El de Ormaiztegi, criado por ese cielo de Euskal Herria tan propenso al lloro, a las lágrimas que cristalizan en las carreteras para convertirlas en espejos, se vio guapo en el reflejo y audaz como es gobernó su bicicleta con tacto y destreza. Jarlinson Pantano, que baja con una venda en los ojos, y Nibali, El Tiburón que ha hecho de los descensos una marca de agua, no pudieron seguir la estela del fueraborda de Ion Izagirre, que navegaba con la determinación de aquellos marinos que solo conocían el horizonte como fin del mundo y aún así, querían que sus ojos vieran qué había más allá del más allá.

Izagirre, viajero de una fuga, se subió a la ola buena en el Joux Plane, el Cabo de Hornos entre el océano de montañas de los Alpes del penúltimo día. Cuando Alaphilippe y Pantano habían recibido la visita de un Nibali desatado, se desplomaba el cielo sobre sus cabezas. El tintineo de las agujas de lluvia sobre los cascos, la piel líquida, la épica en la dermis. Tozudo, Izagirre, espíritu aventurero, indomable, quiso doblar el Cabo de Hornos. Un pendiente cuelga de su oreja derecha. El recuerdo de los lobos de mar. Sentir el viento en la cara, la lluvia azotándole el rostro, peleando cada centímetro en la tempestad para llegar al Cabo de Buena Esperanza. Pura vida.

una bajada prodigiosa Izagirre se desprendió con la fuerza de las avalanchas montaña abajo. Pantano quiso seguir el cohete de Ormaiztegi, pero desvió la trayectoria en una curva y la tiritona se planchó en su maillot. Le saludaría en meta. Nibali, que había mostrado su mordida durante la subida, se quedó sin colmillo en la bajada.
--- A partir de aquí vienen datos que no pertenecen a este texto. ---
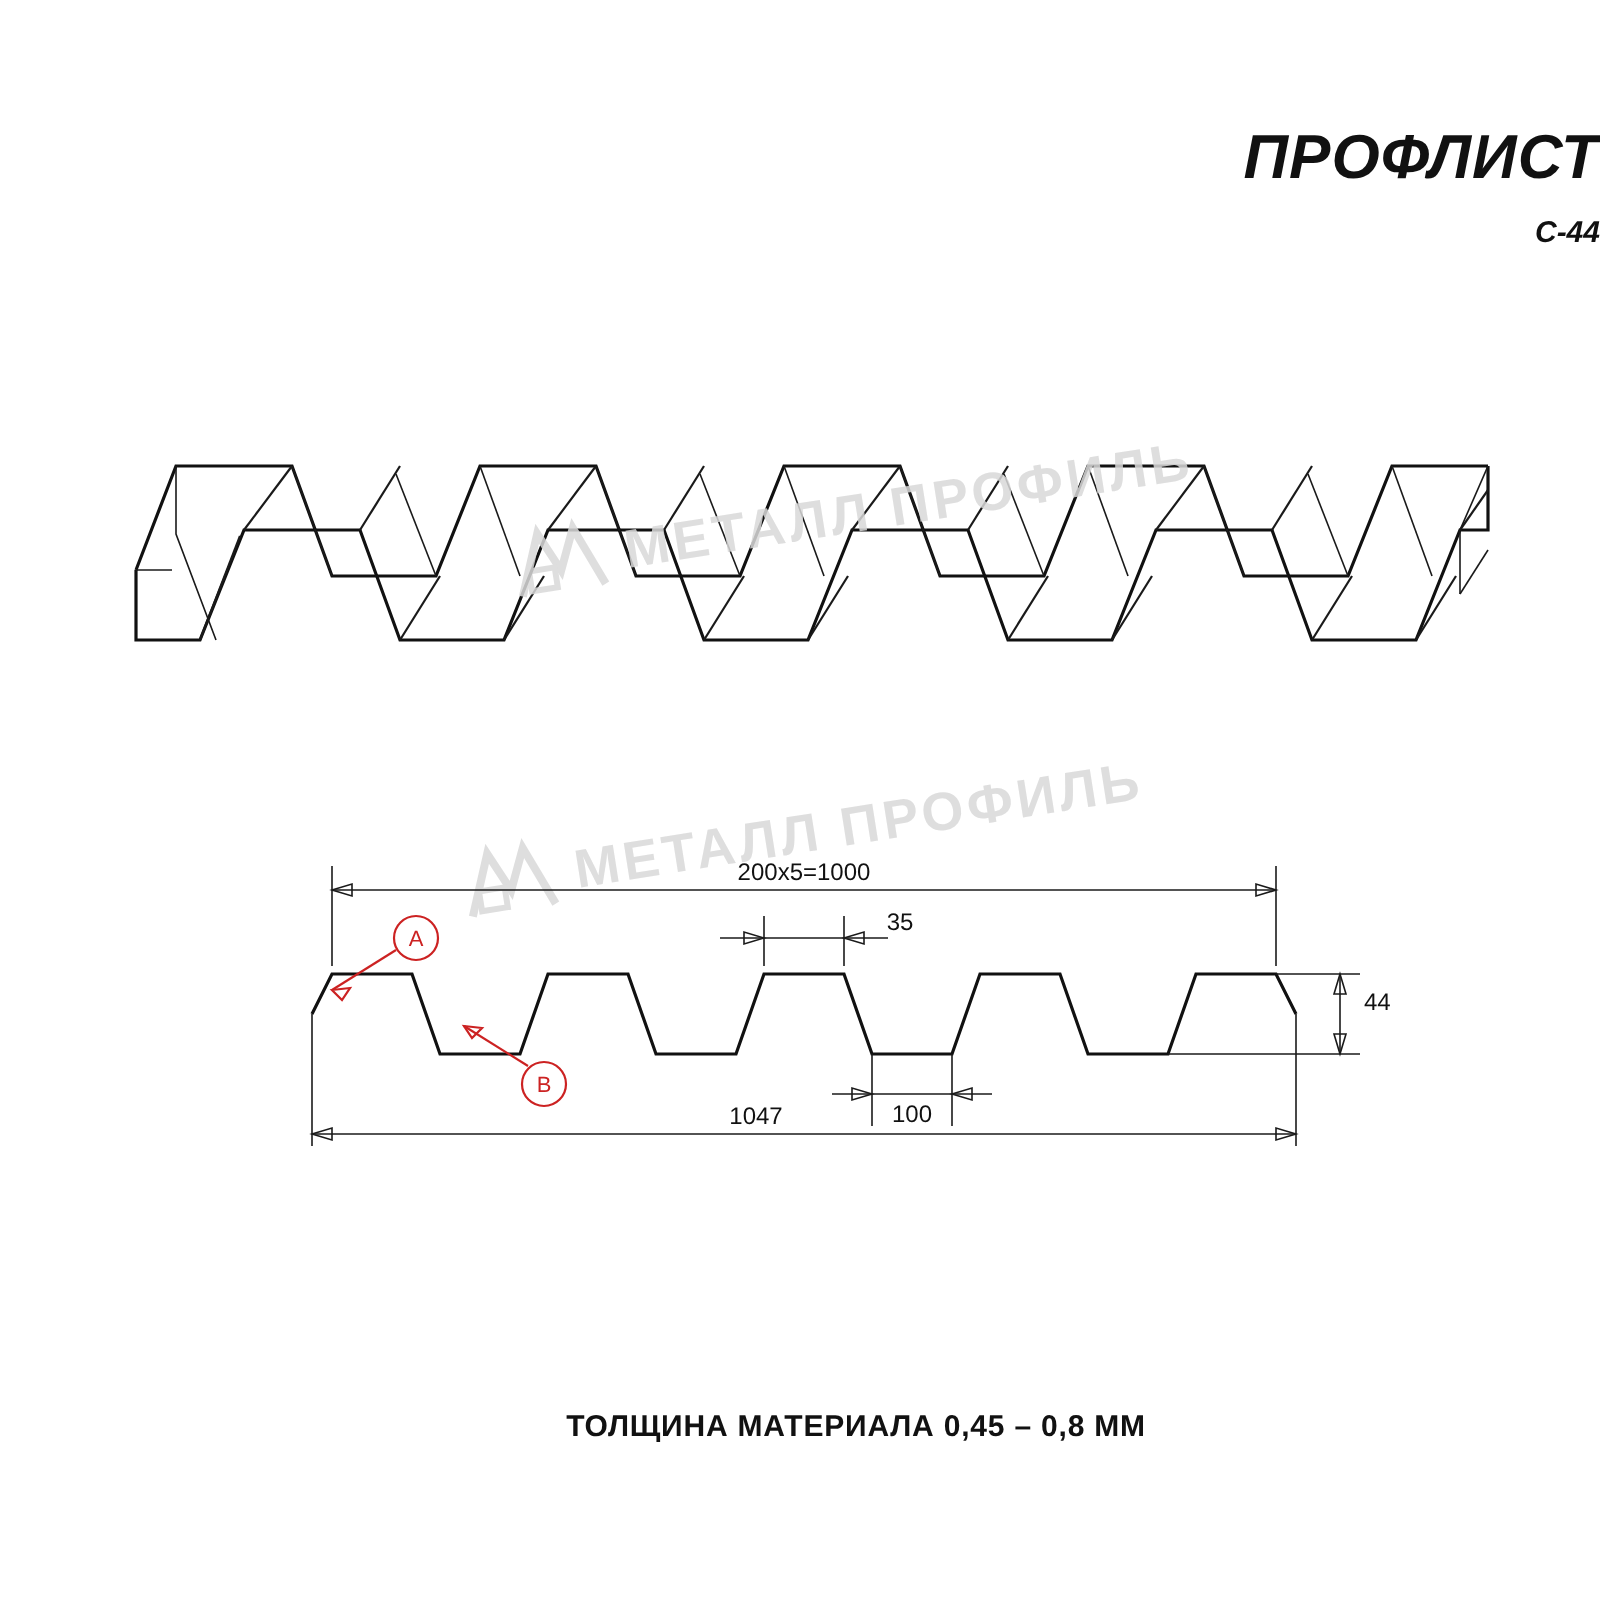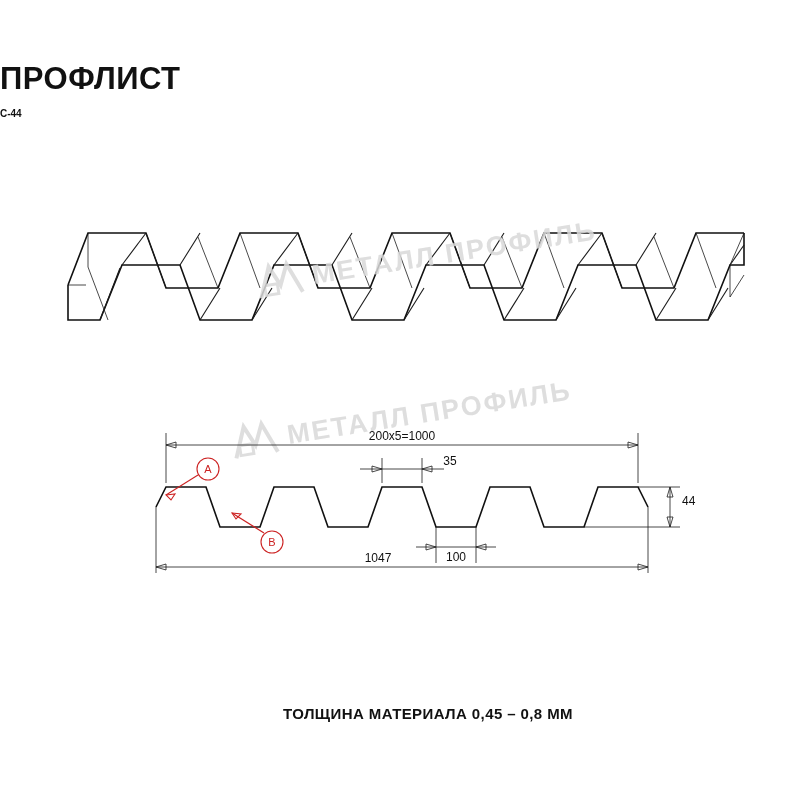"ПРОФЛИСТ" .title-block { font-style: none -> italic; text-align: left -> right }
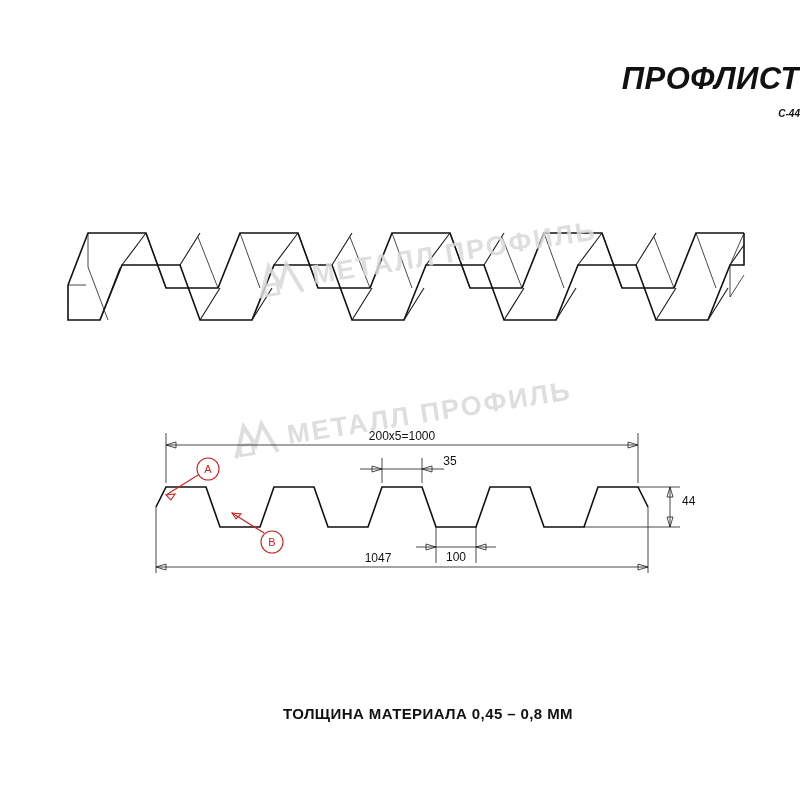"С-44" .sub-title { font-size: 10px -> 15px }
Dientes de leche. Izagirre apretó los suyos, con los que sujetaba el cuchillo. Bandera pirata. Al abordaje. Se deslizó con la naturalidad de los que saben nadar, con una técnica impecable, que le impulsó más que a ningún otro. Braceó, convencido de que solo la carretera podría hacerle naufragar.

Ion alcanzó el remanso tras su prodigioso descenso leyendo sin balbucear las cartas de navegación. El mascarón de proa del pelotón lo componía la armada inglesa, la del Sky, que dispuso todos sus barcos para proteger al almirante Froome. El susto del viernes impregnó la estrategia del Sky, que montó guardia alrededor de su líder. Dejaron que se tejiera una fuga con Izagirre, Sagan, Alaphilippe, Nibali, Pantano, De Gendt y Kreuziger, entre otros polizones.

Era una etapa entre dos mares. En el primero: olas, corrientes y marejadas. En el segundo, una piscina de verano en un día lluvioso. Peligroso el piso y desafiante el skyline, con el colosal Joux Plane mirando a los corredores por el encima del hombro, se impuso la cordura , la precaución y el ahorro. Nadie tenía intención de jugarse los cuartos en el casino. Nada de inversiones en bolsa ni en carteras volátiles. Todos pendientes del plazo fijo. No había espacio para los riesgos.

El Joux Plane, implacable como los usureros, se cobró algunas facturas. Fabio Aru, que en la última semana agitó al Astana para que le catapultara al podio, se hundió. El peso de la mole alpina se lo llevó al fondo del mar. Bauke Mollema, que intentó un imposible, también fue víctima del ogro alpino, donde el Sky colocó a Geraint Thomas, Henao, que se dejó caer de la escapada, Mikel Nieve, Wouter Poels y Froome.

La carrera, pintada de negro e iluminada con la linterna amarilla. Cerca del haz de luz de Froome, Romain Bardet y Nairo Quintana esperaban que acabara el día. La ducha, el masaje y la cena trazaban los pensamientos en el Joux Plane. Apilado el sufrimiento de la cordada al Joux Plane, repleto de sherpas del equipo inglés, en el descenso se acentuó la tendencia de la precaución. El Sky no abandonó la formación hasta desembarcar en Morzine, donde Izagirre izó su victorioso estandarte. Allí, en tierra firme, en el puerto refugio, amaestrado al fin el Tour, a falta del paseo por las orillas del Sena, confluyeron dos sonrisas que nacieron de un descenso. De una oreja a la otra se abrió la felicidad de Ion, que coronó el tercer Tour de Froome.